Saved data entries:
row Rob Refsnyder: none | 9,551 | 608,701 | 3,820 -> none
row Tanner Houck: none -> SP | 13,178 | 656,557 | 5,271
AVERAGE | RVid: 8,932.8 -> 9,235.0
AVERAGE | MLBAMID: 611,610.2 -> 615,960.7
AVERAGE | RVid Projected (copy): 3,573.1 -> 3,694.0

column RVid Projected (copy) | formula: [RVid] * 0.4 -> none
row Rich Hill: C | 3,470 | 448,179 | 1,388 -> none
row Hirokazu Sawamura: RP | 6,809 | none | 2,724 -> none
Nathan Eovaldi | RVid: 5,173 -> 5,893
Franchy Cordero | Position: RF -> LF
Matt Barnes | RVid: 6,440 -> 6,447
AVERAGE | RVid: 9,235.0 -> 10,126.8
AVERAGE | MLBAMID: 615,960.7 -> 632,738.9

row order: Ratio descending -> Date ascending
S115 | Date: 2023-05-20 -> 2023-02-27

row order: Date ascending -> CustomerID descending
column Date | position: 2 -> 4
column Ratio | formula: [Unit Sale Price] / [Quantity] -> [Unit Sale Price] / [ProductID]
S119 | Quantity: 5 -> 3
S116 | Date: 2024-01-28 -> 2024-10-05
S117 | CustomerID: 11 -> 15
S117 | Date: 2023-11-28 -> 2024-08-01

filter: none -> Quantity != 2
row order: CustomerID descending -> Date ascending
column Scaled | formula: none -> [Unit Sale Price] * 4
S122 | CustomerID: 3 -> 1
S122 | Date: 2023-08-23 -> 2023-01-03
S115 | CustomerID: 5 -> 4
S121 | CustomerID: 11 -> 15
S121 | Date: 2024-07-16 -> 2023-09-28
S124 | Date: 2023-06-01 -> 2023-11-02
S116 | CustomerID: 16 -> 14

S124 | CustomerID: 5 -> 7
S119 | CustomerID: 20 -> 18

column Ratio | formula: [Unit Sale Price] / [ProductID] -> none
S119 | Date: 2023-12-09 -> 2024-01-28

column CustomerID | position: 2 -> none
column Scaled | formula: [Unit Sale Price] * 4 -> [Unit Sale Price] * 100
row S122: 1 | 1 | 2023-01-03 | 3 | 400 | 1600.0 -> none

### WORK REQUEST:
Looking at the records, how many of the lines contain the string "AVERAGE"? Only the number should be given.

### RESPONSE AREA:
5